Abstract

Purpose: To evaluate the impact of renal chimney grafts on anatomical suitability for endovascular aneurysm repair (EVAR) in ruptured abdominal aortic aneurysm (rAAA). Methods: Contrast-enhanced computed tomography images of 206 patients with rAAA [175 men (mean age 75±7.8 years) and 31 women (mean age of 76±7.5 years)] were evaluated in a dedicated 3-dimensional vascular workstation. Assessment of infrarenal EVAR suitability was based on predefined anatomical variables reflecting the Instructions for Use of commercially available stent-grafts. In patients where aneurysm neck length was the only limiting factor for suitability, reevaluation of the proximal sealing zone was done, accounting for chimney grafts in one or both renal arteries. Results: Seventy (34%) rAAA patients were anatomically suitable for EVAR: 65 (37%) of 175 men and 5 (16%) of 31 women (p<0.01).
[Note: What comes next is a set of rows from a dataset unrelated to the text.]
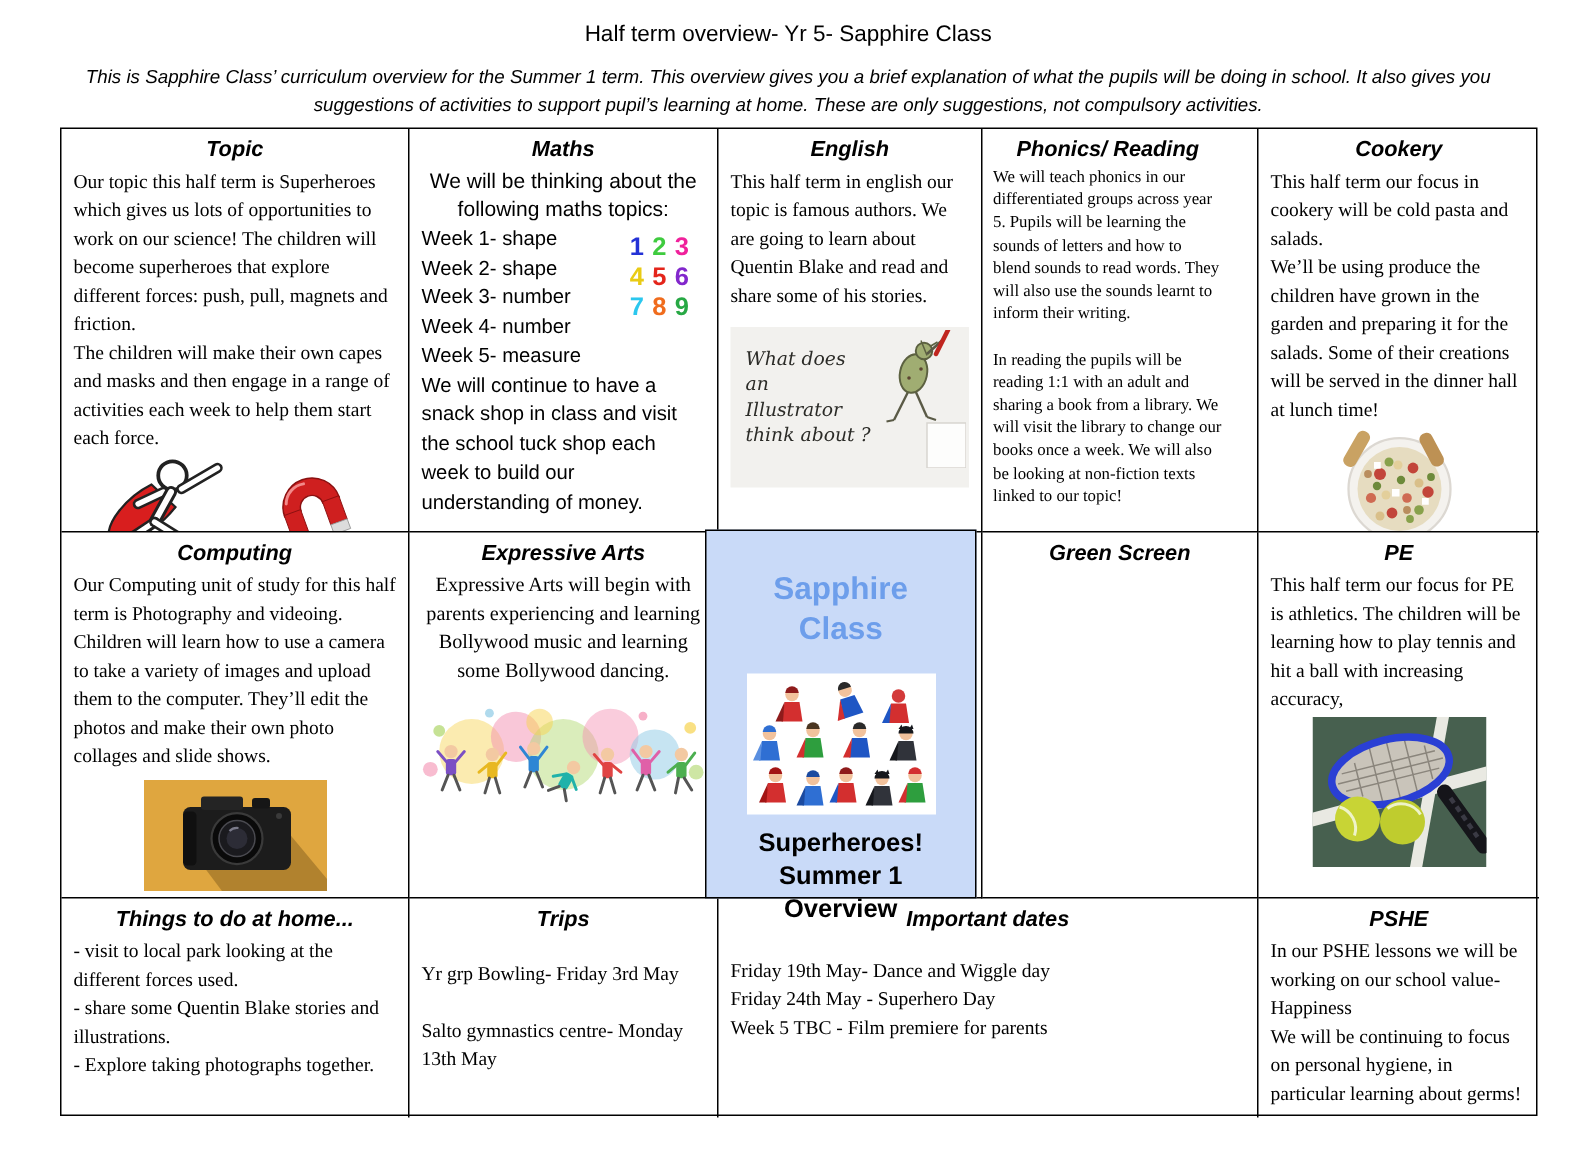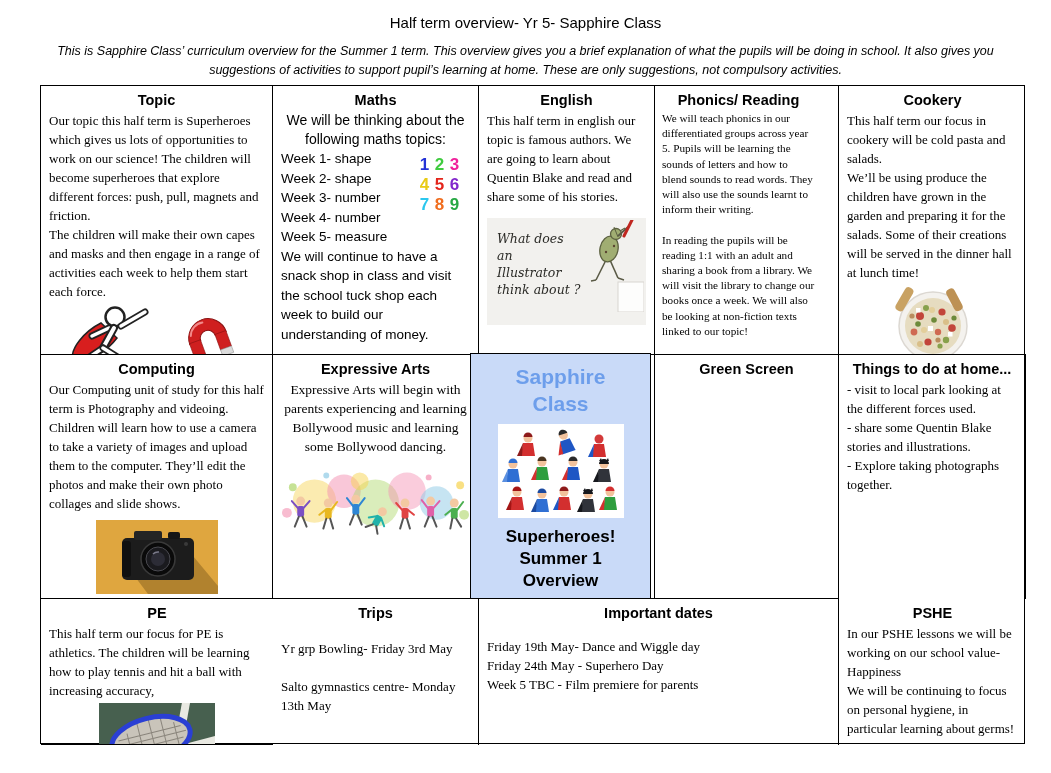--- a/index.html
+++ b/index.html
@@ -15,21 +15,21 @@
 
   .tbl { position:absolute; left:40px; top:85px; width:985px; height:659px;
     display:grid; grid-template-columns:232px 206px 176px 184px 187px;
     grid-template-rows:269px 244px 146px; border:1.5px solid #000; }
   .cell { border-right:1px solid #000; border-bottom:1px solid #000;
     padding:4px 8px 0 8px; overflow:hidden; }
   .cell.no-r { border-right:none; }
   .cell.no-b { border-bottom:none; }
   .span2 { grid-column: span 2; }
 
-  .h { font-weight:bold; text-align:center; font-size:14.5px; line-height:20px; margin-bottom:1px; }
+  .h { font-weight:bold; text-align:center; font-size:14.5px; line-height:20px; margin-bottom:1px;font-style:italic; }
   .b { font-size:13px; line-height:19px; white-space:pre-line;font-family:Liberation Serif, serif; }
 
   .img-row { display:flex; align-items:flex-end; gap:26px; margin:4px 0 0 12px; }
 
   .maths-intro { text-align:center; font-size:14px; line-height:19px; white-space:pre-line; }
   .maths-flex { display:flex; }
   .weeks { flex:1; font-size:13.5px; line-height:19.5px; white-space:pre-line; }
   .digits { margin:6px 8px 0 0; font-weight:bold; font-size:17px; line-height:20px; letter-spacing:0; }
   .digits span { display:inline-block; width:15px; text-align:center; }
   .maths-body { font-size:13.5px; line-height:19.5px; white-space:pre-line; }
@@ -44,21 +44,21 @@
   .illus svg { position:absolute; right:2px; top:2px; }
 
   .center-img { display:flex; justify-content:center; margin-top:4px; }
 
   .exp .b { font-size:13.5px; text-align:center; }
 
   .green .b { font-size:13.4px; line-height:19.5px; }
 
   .sapphire-box { position:absolute; left:429px; top:267px; width:181px; height:246px;
     background:#c9daf8; border:1.5px solid #000; z-index:2; text-align:center; padding-top:9px; }
-  .sap-title { font-size:21px; font-weight:bold; line-height:27px; width:130px; margin:0 auto; }
+  .sap-title { font-size:21px; font-weight:bold; line-height:27px; width:130px; margin:16px auto; }
   .heroes-img { width:126px; height:94px; background:#fff; margin:7px auto 8px auto; }
   .sap-caption { font-size:17px; font-weight:bold; line-height:22px; white-space:pre-line; }
 
   .trips-body { margin-top:16px; }
   .dates-body { margin-top:14px; }
 </style>
 </head>
 <body>
 
 <div>
@@ -279,27 +279,20 @@
         </svg>
       </div>
     </div>
 
     <div class="cell"></div>
 
     <div class="cell green">
       <div class="h">Green Screen</div>
     </div>
 
-    <div class="cell no-b">
-      <div class="h">Things to do at home...</div>
-      <div class="b">- visit to local park looking at the different forces used.
-- share some Quentin Blake stories and illustrations.
-- Explore taking photographs together.</div>
-    </div>
-
     <div class="cell no-r">
       <div class="h">PE</div>
       <div class="b">This half term our focus for PE is athletics. The children will be learning how to play tennis and hit a ball with increasing accuracy,</div>
       <div class="center-img" style="margin-top:3px">
         <svg width="116" height="100" viewBox="0 0 116 100">
           <rect x="0" y="0" width="116" height="100" fill="#47604f"></rect>
           <path d="M-6,70 L122,36" stroke="#e9e9e2" stroke-width="9"></path>
           <path d="M88,-6 L68,106" stroke="#e9e9e2" stroke-width="8"></path>
           <g transform="rotate(-14 52 36)">
             <ellipse cx="52" cy="36" rx="40" ry="21" fill="#c9c4ba"></ellipse>
@@ -310,20 +303,27 @@
           <path d="M92,54 L110,80" stroke="#3a3a44" stroke-width="3" stroke-dasharray="4 3"></path>
           <circle cx="30" cy="68" r="15" fill="#c8d435"></circle>
           <path d="M18,60 a15,15 0 0 1 10,19" stroke="#eef3c8" stroke-width="2" fill="none"></path>
           <circle cx="60" cy="70" r="15" fill="#bfcc2e"></circle>
           <path d="M50,61 a15,15 0 0 1 22,4" stroke="#eef3c8" stroke-width="2" fill="none"></path>
         </svg>
       </div>
     </div>
 
     <div class="cell no-b">
+      <div class="h">Things to do at home...</div>
+      <div class="b">- visit to local park looking at the different forces used.
+- share some Quentin Blake stories and illustrations.
+- Explore taking photographs together.</div>
+    </div>
+
+    <div class="cell no-b">
       <div class="h">Trips</div>
       <div class="b trips-body">Yr grp Bowling- Friday 3rd May
 
 Salto gymnastics centre- Monday 13th May</div>
     </div>
 
     <div class="cell no-b span2">
       <div class="h">Important dates</div>
       <div class="b dates-body">Friday 19th May- Dance and Wiggle day
 Friday 24th May - Superhero Day

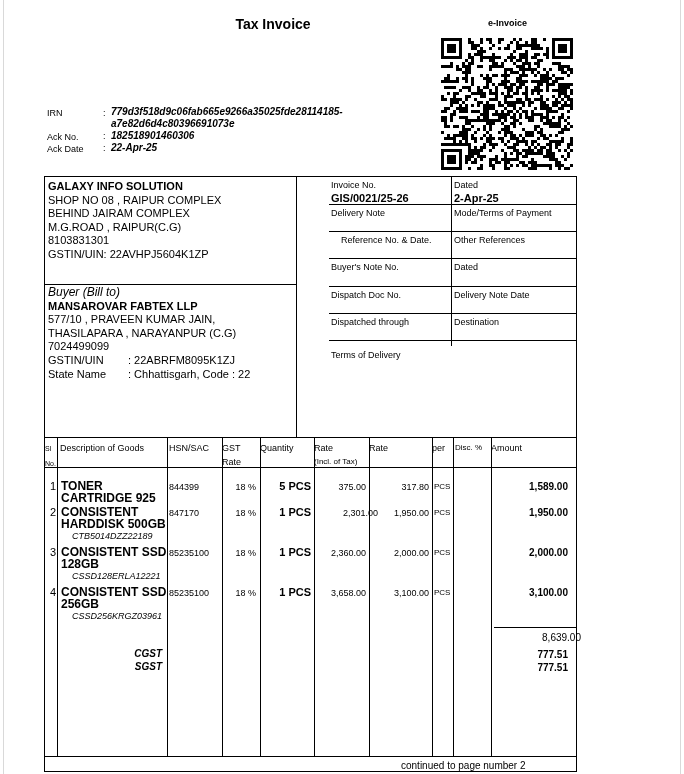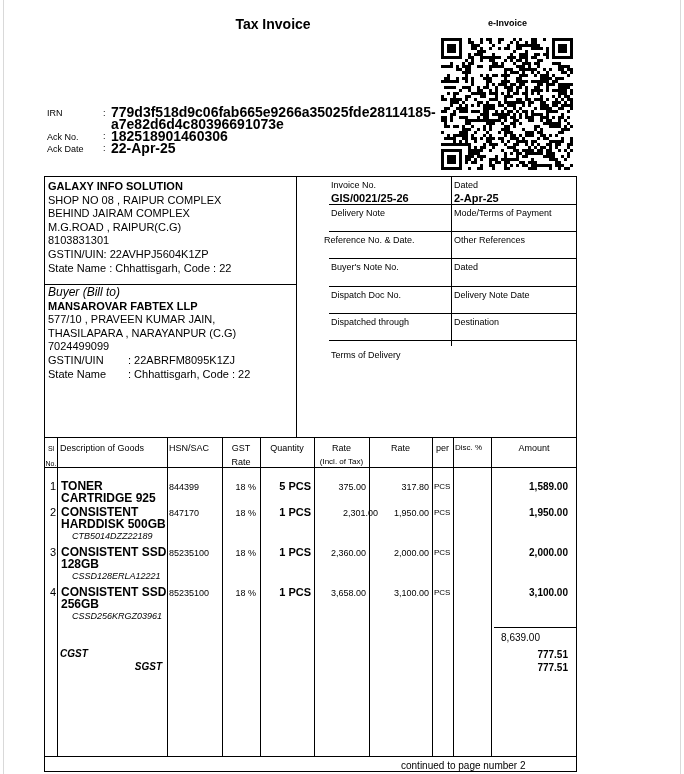--- a/index.html
+++ b/index.html
@@ -6,38 +6,38 @@
   body { width:684px; height:774px; position:relative; overflow:hidden;
          font-family:"Liberation Sans", sans-serif; color:#000; }
   .page-edge { position:absolute; top:0; bottom:0; left:3px; right:3px;
                border-left:1px solid #d9d9d9; border-right:1px solid #d9d9d9; }
   .abs { position:absolute; }
   .title { left:0; width:546px; text-align:center; top:16px; font-size:14px; font-weight:bold; }
   .einv { left:440px; width:135px; text-align:center; top:18px; font-size:9px; font-weight:bold; }
   .qr { left:441px; top:38px; width:132px; height:132px; }
   .irn-lbl { font-size:9px; left:47px; }
   .irn-colon { font-size:9px; left:103px; }
-  .irn-val { font-size:14px; font-weight:bold; left:111px; line-height:12px; }
+  .irn-val { font-size:10px; font-weight:bold; left:111px; line-height:12px;font-style:italic; }
 
   .frame { position:absolute; left:44px; top:176px; width:533px; height:596px;
            border:1px solid #000; box-sizing:border-box; }
   .hline { position:absolute; height:0; border-top:1px solid #000; }
   .vline { position:absolute; width:0; border-left:1px solid #000; }
 
   .seller { left:48px; top:180px; font-size:11px; line-height:13.6px; }
   .seller .bold { font-weight:bold; }
   .buyer { left:48px; top:286px; font-size:11px; line-height:13.6px; }
   .buyer .small { font-size:12px;font-style:italic; }
   .kv { display:flex; }
   .kv .k { width:80px; }
 
   .cell-lbl { font-size:9px; }
   .cell-val { font-size:11px; font-weight:bold; }
 
-  .th { font-size:9px; text-align:center; line-height:14px; }
+  .th { font-size:9px; text-align:left; line-height:14px; }
   .th-sm { font-size:7px; }
   .td { font-size:9px; }
   .td-b { font-size:11px; font-weight:bold; }
   .item-name { font-size:12px; font-weight:bold; line-height:12px; }
   .item-serial { font-size:9px; font-style:italic; }
   .right { text-align:right; }
   .footer-text { font-size:10px; }
 </style>
 </head>
 <body>
@@ -913,21 +913,20 @@
 <div class="vline" style="left:453px;top:437px;height:319px"></div>
 <div class="vline" style="left:491px;top:437px;height:319px"></div>
 
 <div class="abs seller">
   <div class="bold">GALAXY INFO SOLUTION</div>
   <div>SHOP NO 08 , RAIPUR COMPLEX</div>
   <div>BEHIND JAIRAM COMPLEX</div>
   <div>M.G.ROAD , RAIPUR(C.G)</div>
   <div>8103831301</div>
   <div>GSTIN/UIN: 22AVHPJ5604K1ZP</div>
-  <div>State Name :  Chhattisgarh, Code : 22</div>
 </div>
 
 <div class="abs buyer">
   <div class="small">Buyer (Bill to)</div>
   <div style="font-weight:bold">MANSAROVAR FABTEX LLP</div>
   <div>577/10 , PRAVEEN KUMAR JAIN,</div>
   <div>THASILAPARA , NARAYANPUR (C.G)</div>
   <div>7024499099</div>
   <div class="kv">
     <span class="k">GSTIN/UIN</span>
@@ -938,21 +937,21 @@
     <span>: Chhattisgarh, Code : 22</span>
   </div>
 </div>
 
 <div class="abs cell-lbl" style="left:331px;top:180px">Invoice No.</div>
 <div class="abs cell-val" style="left:331px;top:192px">GIS/0021/25-26</div>
 <div class="abs cell-lbl" style="left:454px;top:180px">Dated</div>
 <div class="abs cell-val" style="left:454px;top:192px">2-Apr-25</div>
 <div class="abs cell-lbl" style="left:331px;top:208px">Delivery Note</div>
 <div class="abs cell-lbl" style="left:454px;top:208px">Mode/Terms of Payment</div>
-<div class="abs cell-lbl" style="left:324px;top:235px">Reference No. &amp; Date.</div>
+<div class="abs cell-lbl" style="left:341px;top:235px">Reference No. &amp; Date.</div>
 <div class="abs cell-lbl" style="left:454px;top:235px">Other References</div>
 <div class="abs cell-lbl" style="left:331px;top:262px">Buyer's Note No.</div>
 <div class="abs cell-lbl" style="left:454px;top:262px">Dated</div>
 <div class="abs cell-lbl" style="left:331px;top:290px">Dispatch Doc No.</div>
 <div class="abs cell-lbl" style="left:454px;top:290px">Delivery Note Date</div>
 <div class="abs cell-lbl" style="left:331px;top:317px">Dispatched through</div>
 <div class="abs cell-lbl" style="left:454px;top:317px">Destination</div>
 <div class="abs cell-lbl" style="left:331px;top:350px">Terms of Delivery</div>
 
 <div class="abs th th-sm" style="left:45px;width:12px;top:441px;line-height:15px">
@@ -1026,19 +1025,19 @@
     <div class="abs td" style="left:169px;top:588px">85235100</div>
     <div class="abs td right" style="left:222px;width:34px;top:588px">18 %</div>
     <div class="abs td-b right" style="left:260px;width:51px;top:586px">1 PCS</div>
     <div class="abs td right" style="left:314px;width:52px;top:588px">3,658.00</div>
     <div class="abs td right" style="left:369px;width:60px;top:588px">3,100.00</div>
     <div class="abs td" style="left:434px;top:588px;font-size:8px">PCS</div>
     <div class="abs td" style="left:455px;top:588px"></div>
     <div class="abs td right" style="left:491px;width:77px;top:587px;font-size:10px;font-weight:bold">3,100.00</div>
   </div>
 
-<div class="abs td right" style="left:465px;width:75px;top:632px;font-size:10px">8,639.00</div>
-<div class="abs" style="left:60px;width:102px;top:648px;font-size:10px;font-weight:bold;font-style:italic;">CGST</div>
+<div class="abs td right" style="left:491px;width:90px;top:632px;font-size:10px">8,639.00</div>
+<div class="abs" style="left:60px;width:102px;top:648px;font-size:10px;font-weight:bold;font-style:italic;text-align:right">CGST</div>
 <div class="abs" style="left:491px;width:77px;top:649px;font-size:10px;font-weight:bold;text-align:right">777.51</div>
 <div class="abs" style="left:60px;width:102px;top:661px;font-size:10px;font-weight:bold;font-style:italic;text-align:right">SGST</div>
 <div class="abs" style="left:491px;width:77px;top:662px;font-size:10px;font-weight:bold;text-align:right">777.51</div>
 
 <div class="abs footer-text" style="left:401px;top:760px">continued to page number  2</div>
 
 </body></html>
Eighty-nine (65%) of the 136 unsuitable patients had aneurysm necks <15 mm long; short neck was the only exclusion criterion in 33 (24%) cases. In the 33 short-necked aneurysms without other limiting factors, a proximal sealing zone >15 mm could potentially be achieved with one or two renal chimney grafts in 12 (36%) and 25 (76%) patients, respectively, increasing overall suitability to 40% and 46%. If access issues could also be solved and a similar strategy with chimneys for the renal arteries was applied, the EVAR suitability would increase further to 58%. Conclusion: Roughly one third of patients with rAAA are anatomically suitable for EVAR; short aneurysm neck is the most common exclusion criteria. In appropriate cases, chimney grafts in one or both renal arteries may increase overall suitability by 12%. Suitability increases to ~60% when iliac access issues are additionally overcome.